# The records:
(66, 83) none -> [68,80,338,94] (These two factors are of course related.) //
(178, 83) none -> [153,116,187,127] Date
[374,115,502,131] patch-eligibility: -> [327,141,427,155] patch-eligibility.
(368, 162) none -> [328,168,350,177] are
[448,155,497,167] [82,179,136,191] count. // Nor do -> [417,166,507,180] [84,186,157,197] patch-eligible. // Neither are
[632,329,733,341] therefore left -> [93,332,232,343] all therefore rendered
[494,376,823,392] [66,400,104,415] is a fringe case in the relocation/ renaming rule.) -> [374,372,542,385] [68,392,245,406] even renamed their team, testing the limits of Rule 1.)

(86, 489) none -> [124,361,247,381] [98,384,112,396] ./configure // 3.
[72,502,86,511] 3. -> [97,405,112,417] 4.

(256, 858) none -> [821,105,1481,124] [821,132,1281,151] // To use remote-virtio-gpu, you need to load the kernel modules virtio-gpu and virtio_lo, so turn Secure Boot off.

* * *

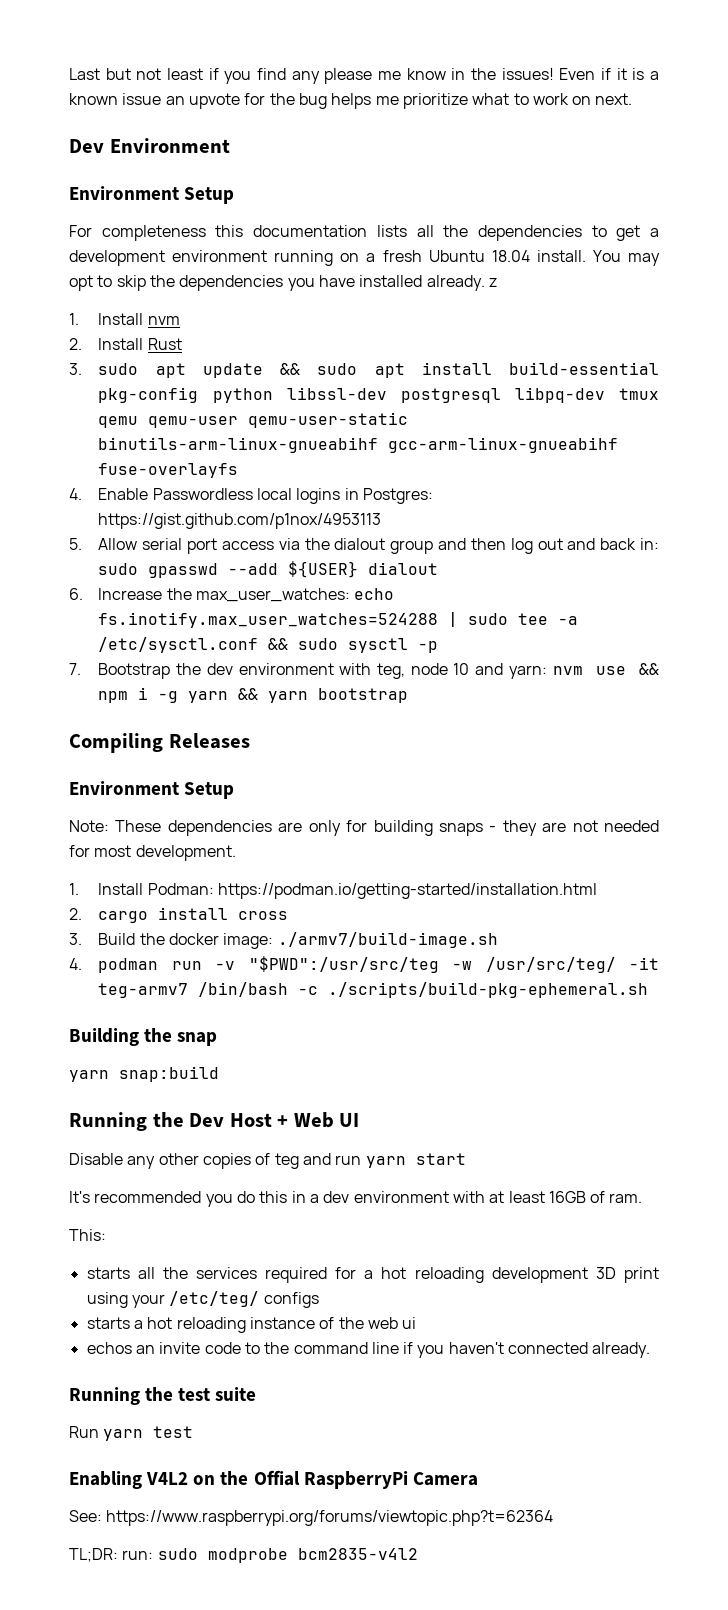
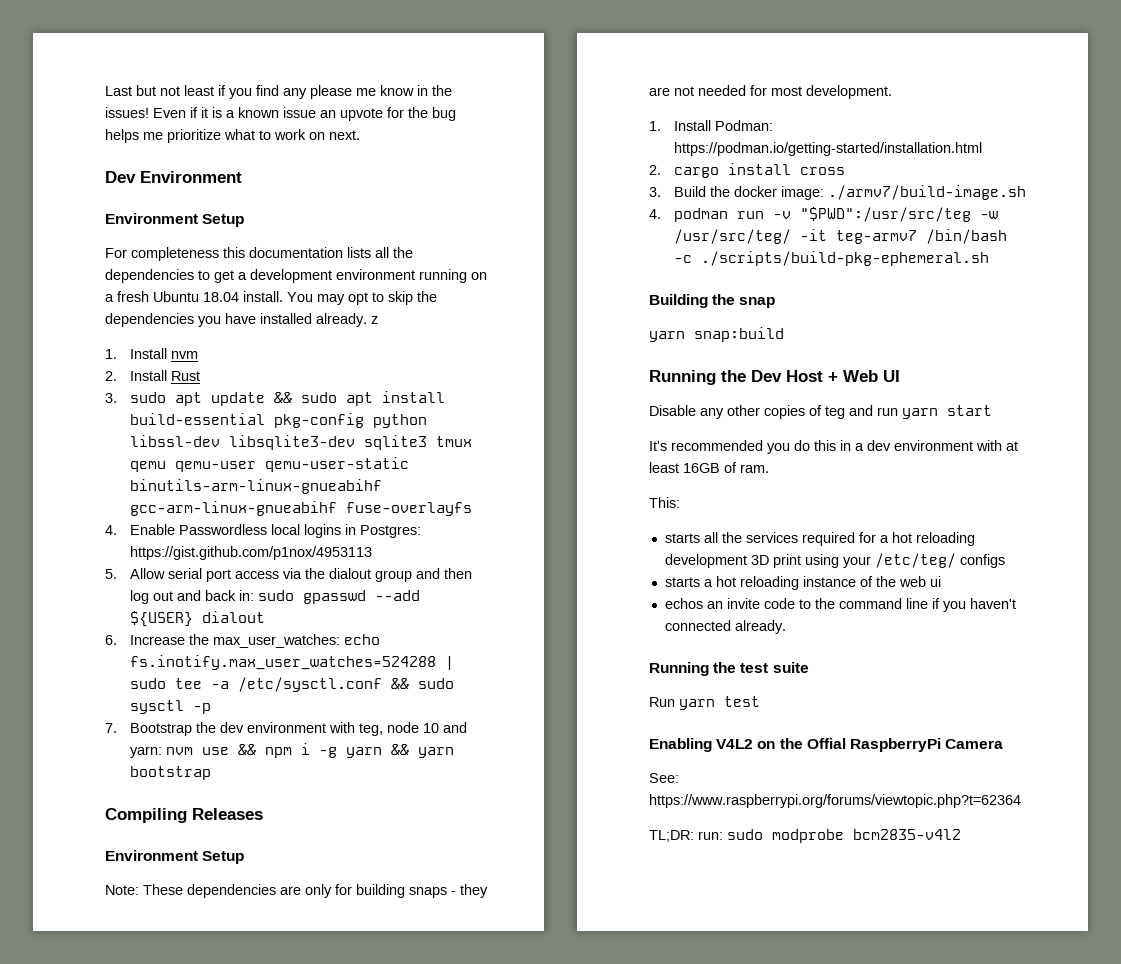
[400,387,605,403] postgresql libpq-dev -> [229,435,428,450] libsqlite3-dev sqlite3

# Required work:
Give back, unchanged, the run of lines in the listing above that begins at the line containing "(66, 83) none" and ends at the line containing "[448,155,497,167] [82,179,136,191] count.", both included.

# Answer space:
(66, 83) none -> [68,80,338,94] (These two factors are of course related.) //
(178, 83) none -> [153,116,187,127] Date
[374,115,502,131] patch-eligibility: -> [327,141,427,155] patch-eligibility.
(368, 162) none -> [328,168,350,177] are
[448,155,497,167] [82,179,136,191] count. // Nor do -> [417,166,507,180] [84,186,157,197] patch-eligible. // Neither are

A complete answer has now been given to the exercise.